# What you have to do:
In the entries below, count every line containing "text". Reply with the number alone.

[Opening Records to process section]

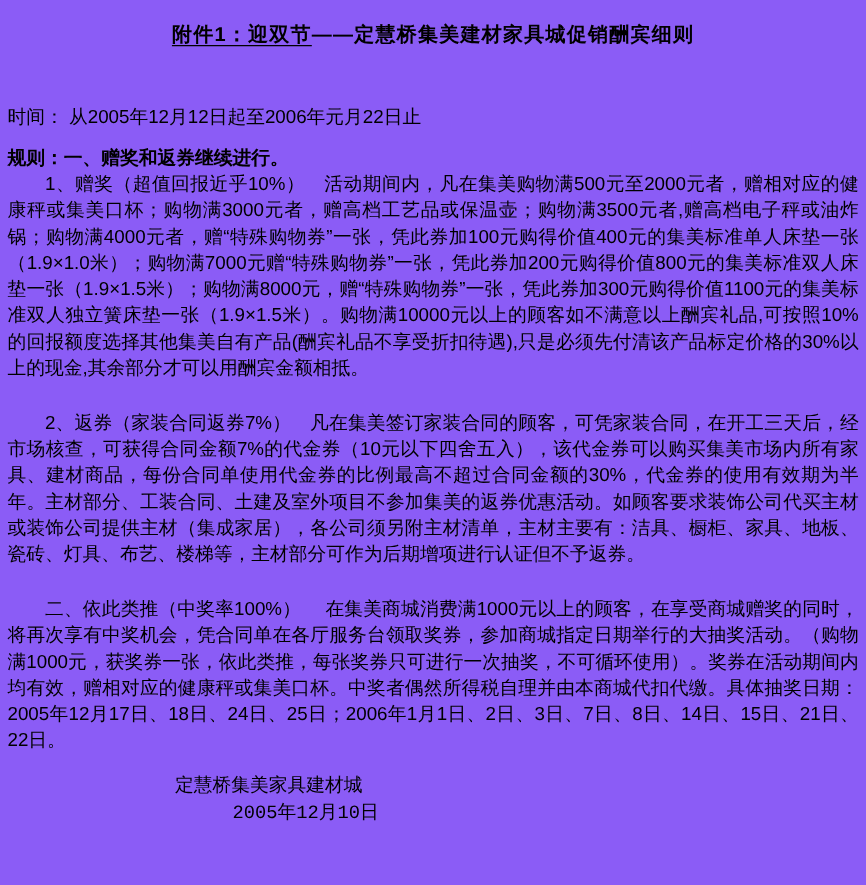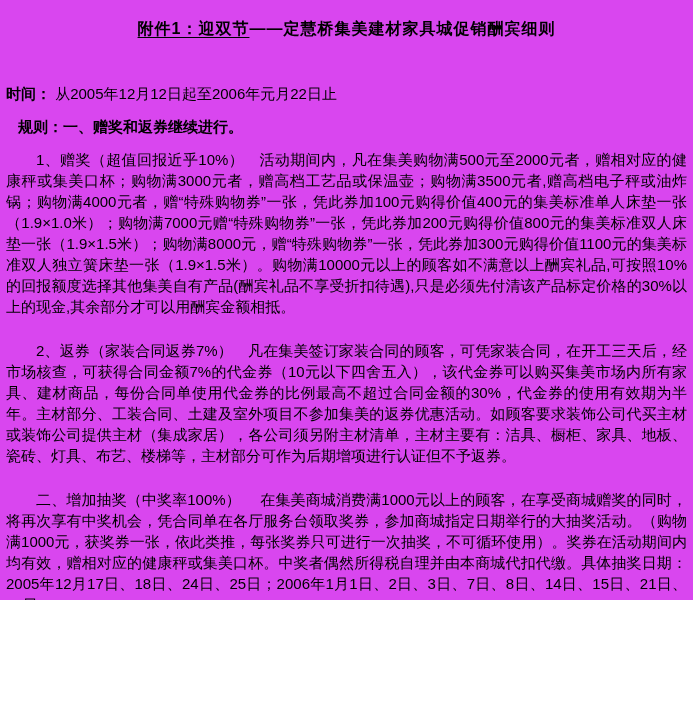--- a/index.html
+++ b/index.html
@@ -6,8 +6,8 @@
   .page {
     position: relative;
     width: 693px;
-    height: 600px;
-    background: #d946ef;
+    height: 708px;
+    background: #8b5cf6;
     color: #000000;
     font-family: "Liberation Sans", "DejaVu Sans", sans-serif;
     font-size: 15px;

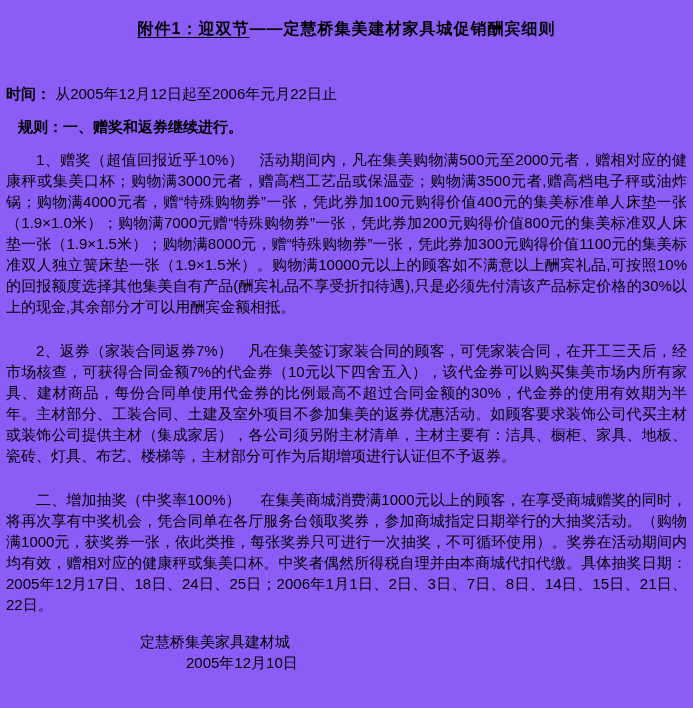--- a/index.html
+++ b/index.html
@@ -25,7 +25,7 @@
   }
   .title .u { text-decoration: underline; text-underline-offset: 3px; }
   .meta-line { margin: 0 0 12px 0; }
-  .meta-line b { font-weight: bold; }
+  .meta-line b { font-weight: normal; }
   .rules-line { margin: 12px; font-weight: bold; }
   .para {
     margin: 0;

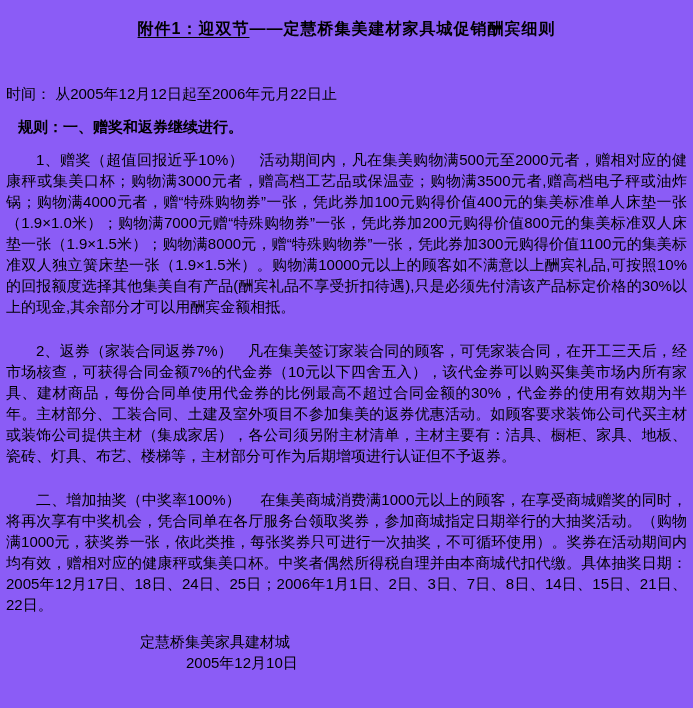--- a/index.html
+++ b/index.html
@@ -26,7 +26,7 @@
   .title .u { text-decoration: underline; text-underline-offset: 3px; }
   .meta-line { margin: 0 0 12px 0; }
   .meta-line b { font-weight: normal; }
-  .rules-line { margin: 12px; font-weight: bold; }
+  .rules-line { margin: 0; font-weight: bold; }
   .para {
     margin: 0;
     text-align: justify;

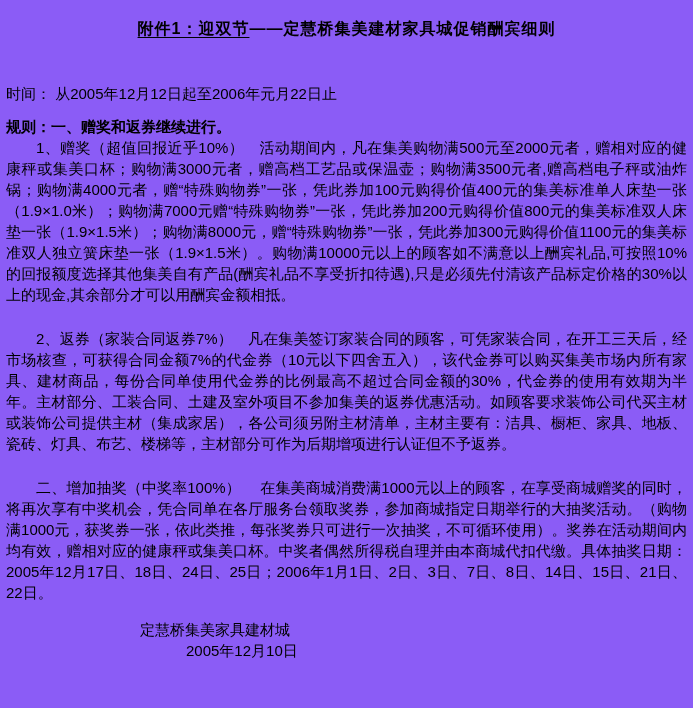--- a/index.html
+++ b/index.html
@@ -55,7 +55,7 @@
 
   <p class="para spaced"><b>2、返券（家装合同返券7%）</b><span>　凡在集美签订家装合同的顾客，可凭家装合同，在开工三天后，经市场核查，可获得合同金额7%的代金券（10元以下四舍五入），该代金券可以购买集美市场内所有家具、建材商品，每份合同单使用代金券的比例最高不超过合同金额的30%，代金券的使用有效期为半年。主材部分、工装合同、土建及室外项目不参加集美的返券优惠活动。如顾客要求装饰公司代买主材或装饰公司提供主材（集成家居），各公司须另附主材清单，主材主要有：洁具、橱柜、家具、地板、瓷砖、灯具、布艺、楼梯等，主材部分可作为后期增项进行认证但不予返券。</span></p>
 
-  <p class="para spaced"><b>二、增加抽奖（中奖率100%）</b><span>　 在集美商城消费满1000元以上的顾客，在享受商城赠奖的同时，将再次享有中奖机会，凭合同单在各厅服务台领取奖券，参加商城指定日期举行的大抽奖活动。（购物满1000元，获奖券一张，依此类推，每张奖券只可进行一次抽奖，不可循环使用）。奖券在活动期间内均有效，赠相对应的健康秤或集美口杯。中奖者偶然所得税自理并由本商城代扣代缴。具体抽奖日期：2005年12月17日、18日、24日、25日；2006年1月1日、2日、3日、7日、8日、14日、15日、21日、22日。</span></p>
+  <p class="para spaced"><b>二、依此类推（中奖率100%）</b><span>　 在集美商城消费满1000元以上的顾客，在享受商城赠奖的同时，将再次享有中奖机会，凭合同单在各厅服务台领取奖券，参加商城指定日期举行的大抽奖活动。（购物满1000元，获奖券一张，依此类推，每张奖券只可进行一次抽奖，不可循环使用）。奖券在活动期间内均有效，赠相对应的健康秤或集美口杯。中奖者偶然所得税自理并由本商城代扣代缴。具体抽奖日期：2005年12月17日、18日、24日、25日；2006年1月1日、2日、3日、7日、8日、14日、15日、21日、22日。</span></p>
 
 
 

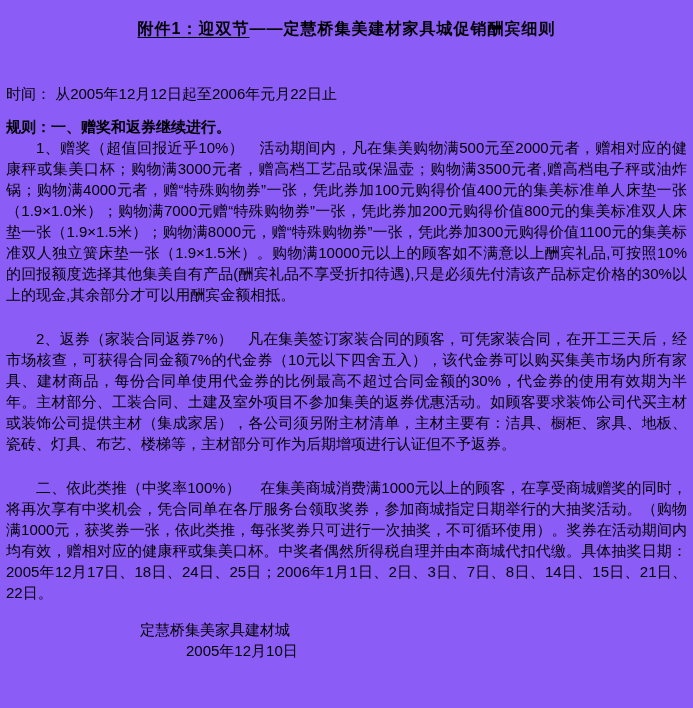--- a/index.html
+++ b/index.html
@@ -36,7 +36,7 @@
   .para b { font-weight: normal; }
   .plain { margin: 0; text-indent: 0; }
   .signature { margin-top: 16px; }
-  .signature p { margin: 0; }
+  .signature p { margin: 0; font-family: Liberation Mono, monospace; }
   .sig-org { padding-left: 134px; }
   .sig-date { padding-left: 180px; }
 </style>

[Closing Records to process section]

# Solution to the exercise:
4